▶ Task item
In your copy of the entries below, keep every word exactly and leave out all images.

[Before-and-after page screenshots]

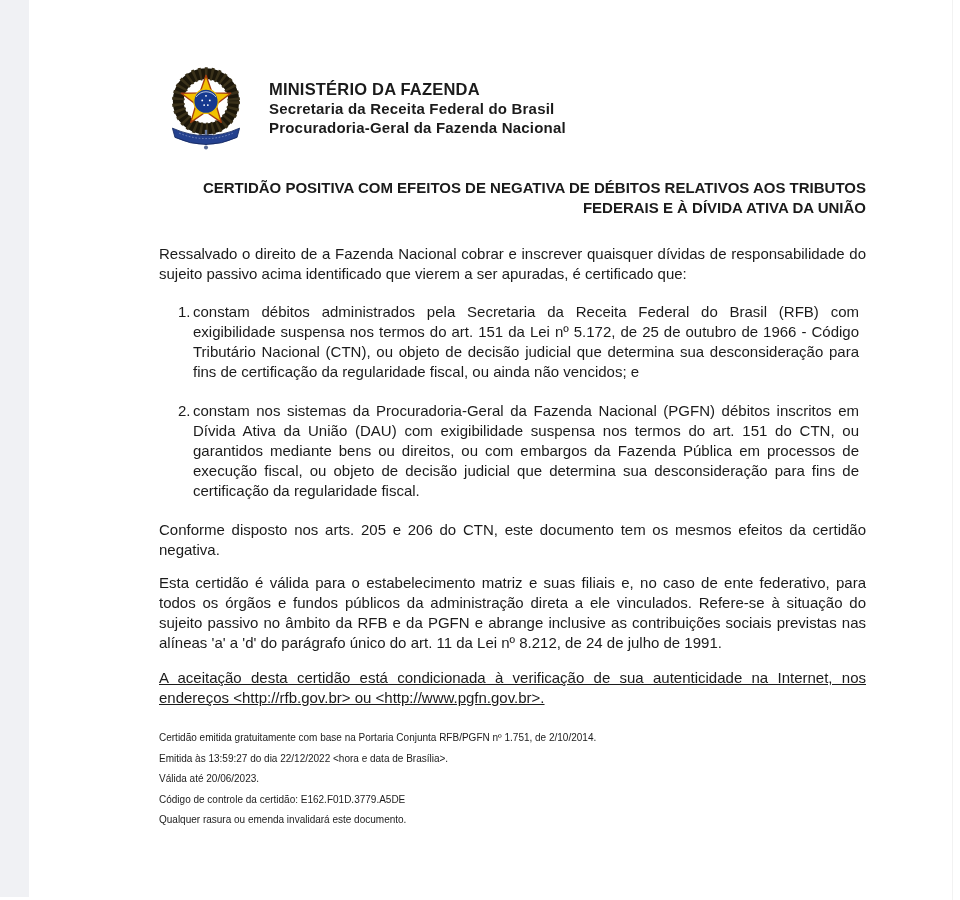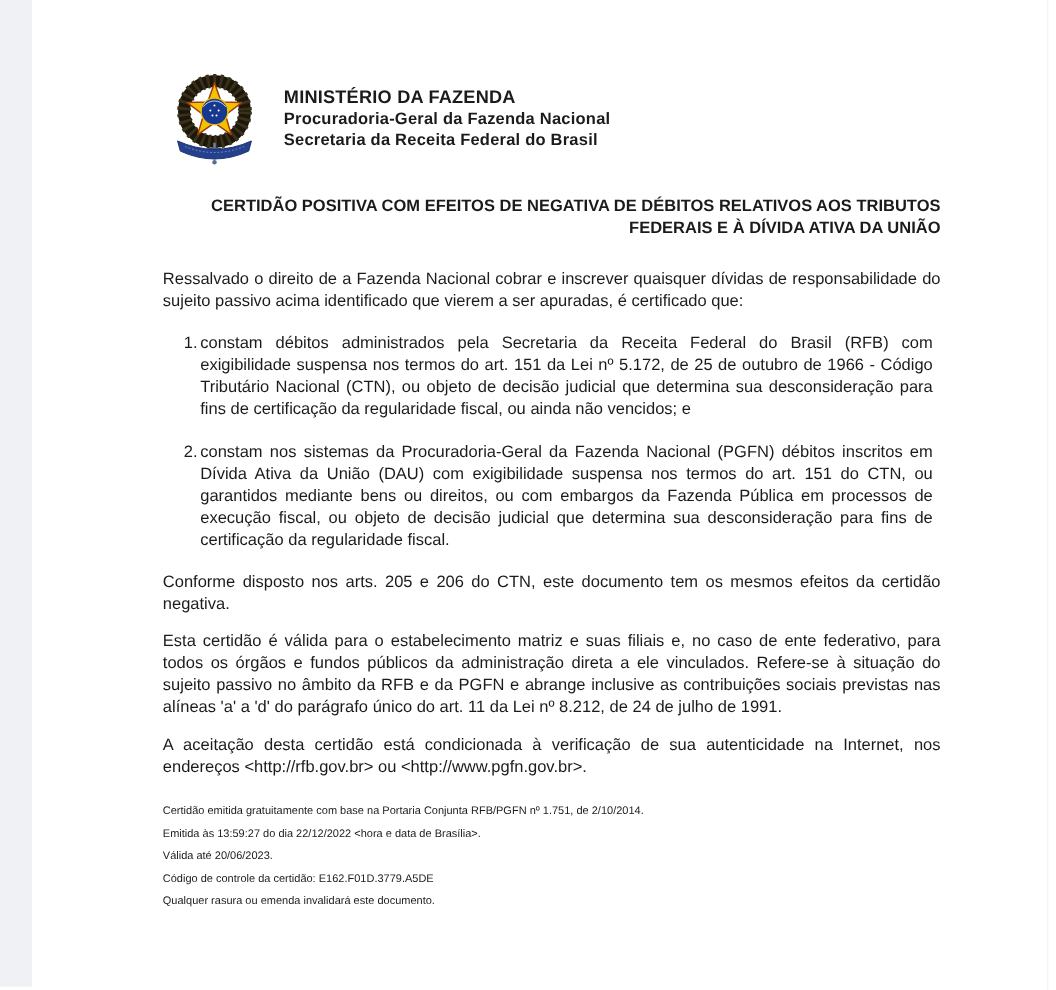--- a/index.html
+++ b/index.html
@@ -23,7 +23,7 @@
     background: #f2f2f2;
   }
   .doc {
-    position: absolute; left: 148px; top: 0;
+    position: absolute; left: 159px; top: 0;
     width: 707px;
   }
   .header {

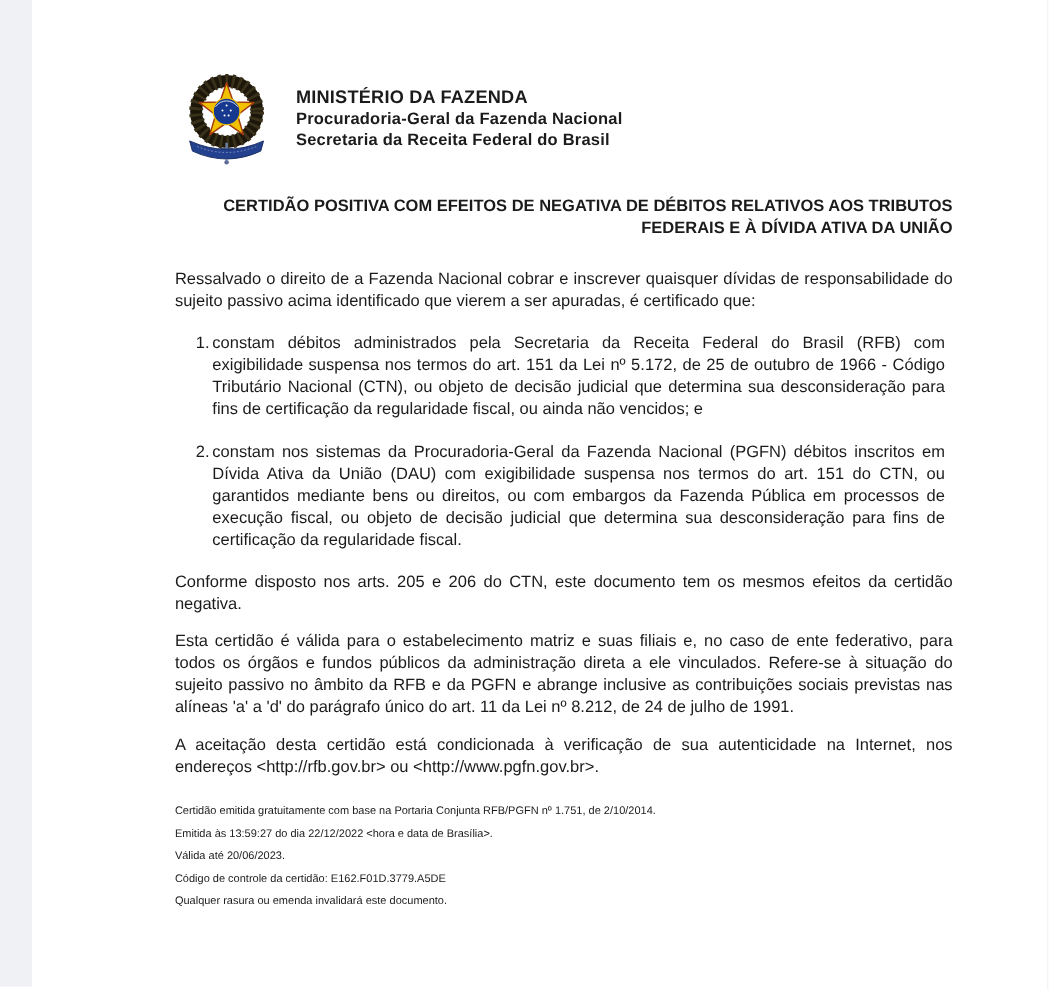--- a/index.html
+++ b/index.html
@@ -110,8 +110,8 @@
     </svg>
     <div class="org">
       <div class="org-ministry">MINISTÉRIO DA FAZENDA</div>
+      <div class="org-line">Secretaria da Receita Federal do Brasil</div>
       <div class="org-line">Procuradoria-Geral da Fazenda Nacional</div>
-      <div class="org-line">Secretaria da Receita Federal do Brasil</div>
     </div>
   </div>
 

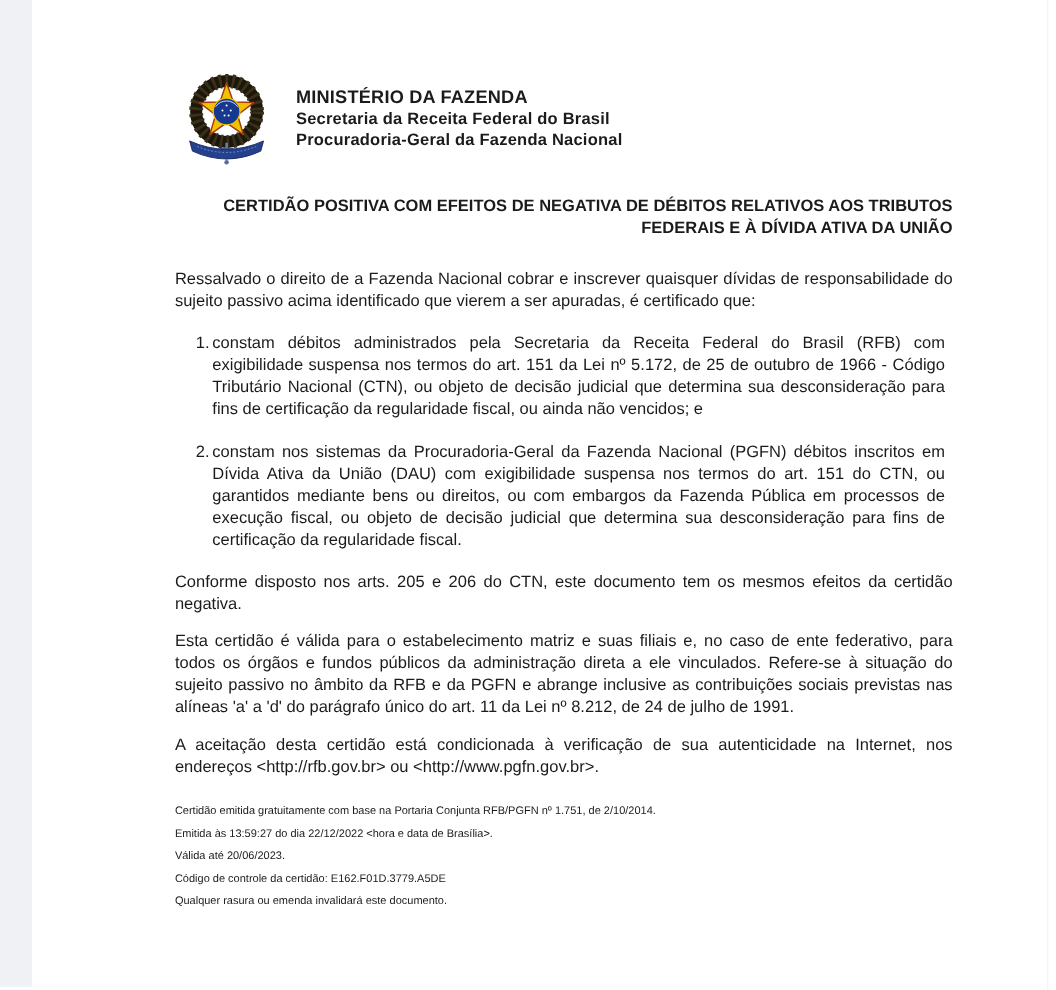--- a/index.html
+++ b/index.html
@@ -72,7 +72,7 @@
   }
   .effects { margin-top: 13px; }
   .scope { margin-top: 13px; }
-  .acceptance { margin-top: 15px; }
+  .acceptance { margin-top: 15px; text-decoration: underline; }
   .footer { margin-top: 20px; font-size: 10px; line-height: 20.5px; }
   .footer-line { white-space: nowrap; }
   .code-bold { font-weight: normal; }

▶ Result of this exercise
--- a/index.html
+++ b/index.html
@@ -23,7 +23,7 @@
     background: #f2f2f2;
   }
   .doc {
-    position: absolute; left: 148px; top: 0;
+    position: absolute; left: 159px; top: 0;
     width: 707px;
   }
   .header {

--- a/index.html
+++ b/index.html
@@ -110,8 +110,8 @@
     </svg>
     <div class="org">
       <div class="org-ministry">MINISTÉRIO DA FAZENDA</div>
+      <div class="org-line">Secretaria da Receita Federal do Brasil</div>
       <div class="org-line">Procuradoria-Geral da Fazenda Nacional</div>
-      <div class="org-line">Secretaria da Receita Federal do Brasil</div>
     </div>
   </div>
 

--- a/index.html
+++ b/index.html
@@ -72,7 +72,7 @@
   }
   .effects { margin-top: 13px; }
   .scope { margin-top: 13px; }
-  .acceptance { margin-top: 15px; }
+  .acceptance { margin-top: 15px; text-decoration: underline; }
   .footer { margin-top: 20px; font-size: 10px; line-height: 20.5px; }
   .footer-line { white-space: nowrap; }
   .code-bold { font-weight: normal; }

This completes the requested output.